Each entry below should be restated word for word, without any picture it contains.

********************

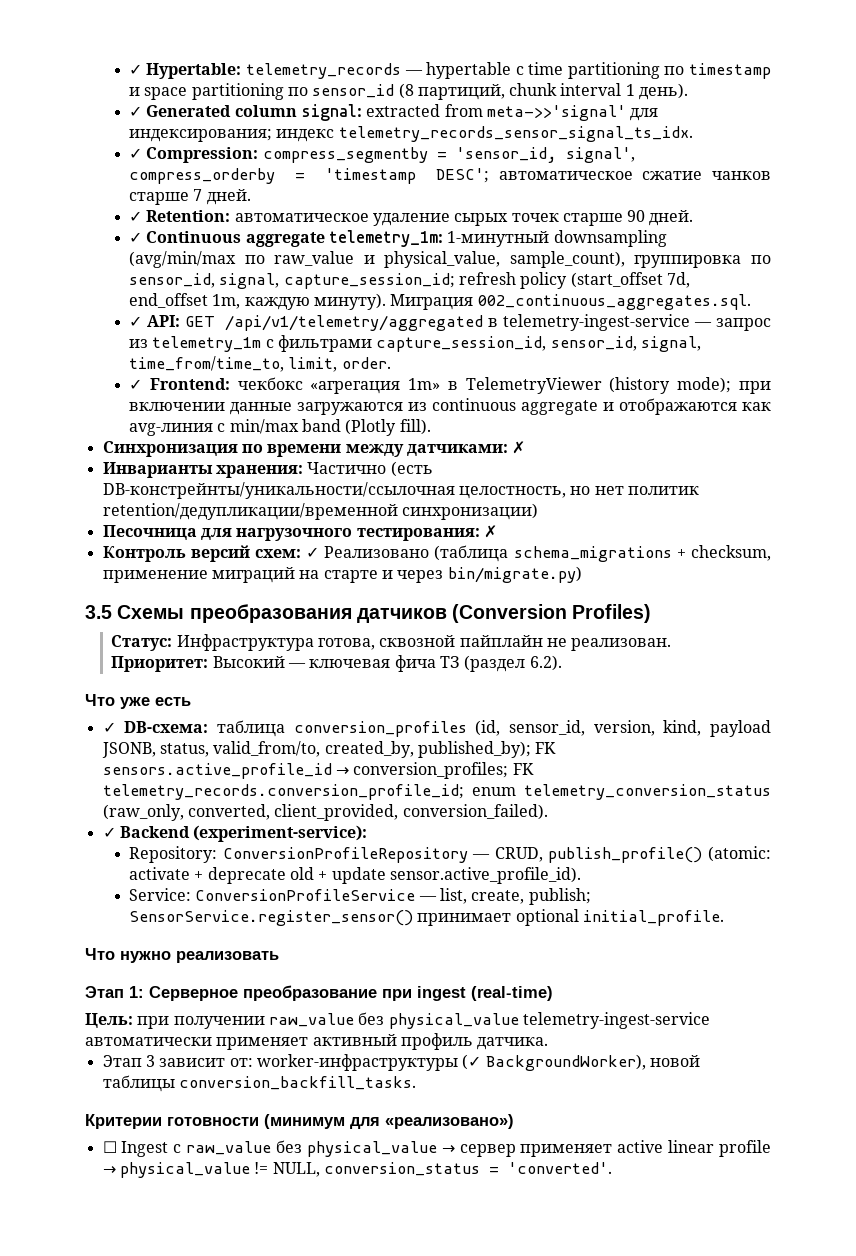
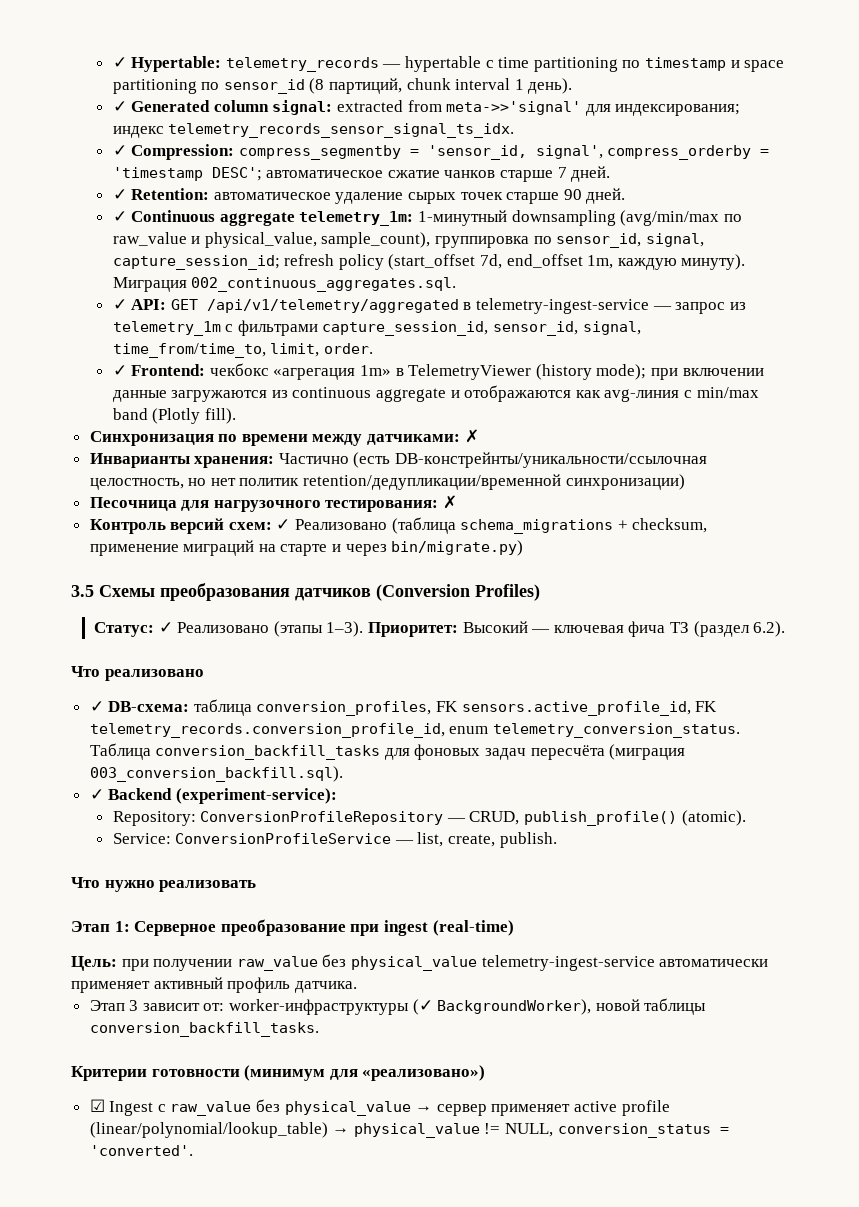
- Статус: Инфраструктура готова, сквозной пайплайн не реализован.
+ Статус: ✓ Реализовано (этапы 1–3).
- Что уже есть
+ Что реализовано
- ✓ DB-схема: таблица conversion_profiles (id, sensor_id, version, kind, payload JSONB, status, valid_from/to, created_by, published_by); FK sensors.active_profile_id → conversion_profiles; FK telemetry_records.conversion_profile_id; enum telemetry_conversion_status (raw_only, converted, client_provided, conversion_failed).
+ ✓ DB-схема: таблица conversion_profiles, FK sensors.active_profile_id, FK telemetry_records.conversion_profile_id, enum telemetry_conversion_status. Таблица conversion_backfill_tasks для фоновых задач пересчёта (миграция 003_conversion_backfill.sql).
- Repository: ConversionProfileRepository — CRUD, publish_profile() (atomic: activate + deprecate old + update sensor.active_profile_id).
+ Repository: ConversionProfileRepository — CRUD, publish_profile() (atomic).
- Service: ConversionProfileService — list, create, publish; SensorService.register_sensor() принимает optional initial_profile.
+ Service: ConversionProfileService — list, create, publish.
- ☐ Ingest с raw_value без physical_value → сервер применяет active linear profile → physical_value != NULL, conversion_status = 'converted'.
+ ☑ Ingest с raw_value без physical_value → сервер применяет active profile (linear/polynomial/lookup_table) → physical_value != NULL, conversion_status = 'converted'.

********************

#### [Exercise answer]
- Статус: Инфраструктура готова, сквозной пайплайн не реализован.
+ Статус: ✓ Реализовано (этапы 1–3).
- Что уже есть
+ Что реализовано
- ✓ DB-схема: таблица conversion_profiles (id, sensor_id, version, kind, payload JSONB, status, valid_from/to, created_by, published_by); FK sensors.active_profile_id → conversion_profiles; FK telemetry_records.conversion_profile_id; enum telemetry_conversion_status (raw_only, converted, client_provided, conversion_failed).
+ ✓ DB-схема: таблица conversion_profiles, FK sensors.active_profile_id, FK telemetry_records.conversion_profile_id, enum telemetry_conversion_status. Таблица conversion_backfill_tasks для фоновых задач пересчёта (миграция 003_conversion_backfill.sql).
- Repository: ConversionProfileRepository — CRUD, publish_profile() (atomic: activate + deprecate old + update sensor.active_profile_id).
+ Repository: ConversionProfileRepository — CRUD, publish_profile() (atomic).
- Service: ConversionProfileService — list, create, publish; SensorService.register_sensor() принимает optional initial_profile.
+ Service: ConversionProfileService — list, create, publish.
- ☐ Ingest с raw_value без physical_value → сервер применяет active linear profile → physical_value != NULL, conversion_status = 'converted'.
+ ☑ Ingest с raw_value без physical_value → сервер применяет active profile (linear/polynomial/lookup_table) → physical_value != NULL, conversion_status = 'converted'.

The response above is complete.